ETL process using SAP Datasphere and SAP Analytics Cloud

Karolina Górecka, Business Intelligence Consultant

7th April 2023
Trends in SAP
5 min

Data is the backbone of any business. Access to company records facilitates key decision-making, influencing, for example, an increase in production, a change in the source of supplies, or the expansion of the store network. Most often, we see such statistics when we analyze various types of reports, from which we can quickly draw meaningful conclusions. First, the data must be well prepared to use such reports. In the following article, I’ll share more details about this process.

What is the ETL process?

Figure 1: The general ETL process

ETL (Export, Transform, Load) is the process by which data is extracted, transformed, and loaded to a target destination. We can compare this series of activities to making a cocktail – first, we prepare the necessary ingredients, then mix them and pour them into the right glass.
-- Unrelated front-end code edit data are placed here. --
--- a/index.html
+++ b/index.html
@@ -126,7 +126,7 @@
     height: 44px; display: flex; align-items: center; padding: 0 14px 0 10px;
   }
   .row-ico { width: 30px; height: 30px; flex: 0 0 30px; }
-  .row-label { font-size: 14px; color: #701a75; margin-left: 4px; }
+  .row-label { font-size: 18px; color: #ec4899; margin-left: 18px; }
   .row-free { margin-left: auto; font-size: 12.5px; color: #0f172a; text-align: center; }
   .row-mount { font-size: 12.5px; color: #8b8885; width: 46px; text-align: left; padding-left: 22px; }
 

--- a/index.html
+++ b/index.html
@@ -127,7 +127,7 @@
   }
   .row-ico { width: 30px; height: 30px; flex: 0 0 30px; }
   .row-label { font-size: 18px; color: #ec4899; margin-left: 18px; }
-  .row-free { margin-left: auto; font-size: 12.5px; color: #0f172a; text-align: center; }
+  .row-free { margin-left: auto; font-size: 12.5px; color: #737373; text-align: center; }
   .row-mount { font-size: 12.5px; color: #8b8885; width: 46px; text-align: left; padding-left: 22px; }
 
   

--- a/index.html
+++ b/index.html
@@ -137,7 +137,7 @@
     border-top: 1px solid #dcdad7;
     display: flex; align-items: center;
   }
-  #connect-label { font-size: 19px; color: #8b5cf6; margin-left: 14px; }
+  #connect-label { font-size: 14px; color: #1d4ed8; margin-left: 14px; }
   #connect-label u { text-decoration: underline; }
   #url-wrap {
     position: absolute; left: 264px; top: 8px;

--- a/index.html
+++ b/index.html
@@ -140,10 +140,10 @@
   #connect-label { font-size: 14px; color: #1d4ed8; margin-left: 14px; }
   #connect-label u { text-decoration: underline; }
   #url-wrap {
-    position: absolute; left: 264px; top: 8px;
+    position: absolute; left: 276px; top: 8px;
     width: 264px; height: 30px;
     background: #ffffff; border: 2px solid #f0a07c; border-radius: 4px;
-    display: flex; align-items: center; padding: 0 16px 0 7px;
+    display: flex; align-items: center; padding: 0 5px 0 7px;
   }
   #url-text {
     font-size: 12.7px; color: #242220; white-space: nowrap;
We could consume all the components individually, e.g., eat the sugar and ice, drink the juice, and then the alcohol, but we would probably get quickly disappointed because the ingredients taste worse consumed separately than mixed together and poured into a nice glass. The same goes for creating a report – processed data gives better results than the original.
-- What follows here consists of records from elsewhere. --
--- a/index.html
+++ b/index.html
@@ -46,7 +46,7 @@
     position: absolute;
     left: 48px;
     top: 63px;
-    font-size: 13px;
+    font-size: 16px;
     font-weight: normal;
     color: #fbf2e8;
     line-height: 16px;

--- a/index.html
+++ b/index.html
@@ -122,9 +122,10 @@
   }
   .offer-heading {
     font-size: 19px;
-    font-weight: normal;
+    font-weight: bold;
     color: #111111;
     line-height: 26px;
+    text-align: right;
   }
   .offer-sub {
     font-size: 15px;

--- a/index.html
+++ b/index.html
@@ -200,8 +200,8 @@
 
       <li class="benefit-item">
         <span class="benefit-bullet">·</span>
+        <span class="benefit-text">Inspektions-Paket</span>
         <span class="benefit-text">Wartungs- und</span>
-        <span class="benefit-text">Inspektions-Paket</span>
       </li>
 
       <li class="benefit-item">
We can only process already existing data in one database while uploading data we want to include would be inefficient – just like mixing ingredients in the juice carton we used for making a drink. Suitable tools have been developed for such purposes, where data from multiple sources can be combined and prepared for analysis.

Data acquisition

The first step in the ETL process is acquiring data from multiple sources.

It’s common for crucial data to be placed in various locations and held there in an incomprehensible form. For example, instead of a name, a product is identified by a string of characters, such as KDP03545989. When extracting data from the databases, we sometimes come across fields that are not relevant to us, such as the number of a machine producing the item.

In order to obtain only the information that is significant to us, we can use views that indicate from which place in the database the data should be extracted and what transformations are performed on it. Data can also come from various sources, such as CSV files, Excel, or other systems. After selection, we bring the necessary data into the system, where we perform the transformation.

Transformation

At this step, we combine data, clean, filter, format, and convert according to business requirements. Such transformations are often performed in a data warehouse or tool for data preparation. A table is created as a foundation for further analysis at this stage.

Data loading

The final step is to upload the prepared data to a target location, such as a last database, a suitable place in a data warehouse, or an analytical tool. The data for analysis will be extracted from the destination where we uploaded it after the transformation.

ETL process using SAP Datasphere and SAP Analytics Cloud tools

SAP has several solutions in its portfolio used in the ETL process, including S/4HANA, BW/4HANA, SAP Datasphere, SAP Analytics Cloud, SAP Lumira, and many others. It is entirely up to the company’s representatives to decide which of these will be used in each enterprise. Although a choice of solution may affect minor differences in the ETL process, the main steps will remain the same. Below I present a sample ETL process using selected tools.

Figure 2: ETL process using SAP Datasphere and SAC

Proces ETL z wykorzystaniem SAP Datasphere i SAC

Imagine that we own a company that produces many kinds of chocolates. We want to know how many chocolates we made in February 2022 and where they were delivered to. The production is on such a large scale that the company uses machines for manufacturing.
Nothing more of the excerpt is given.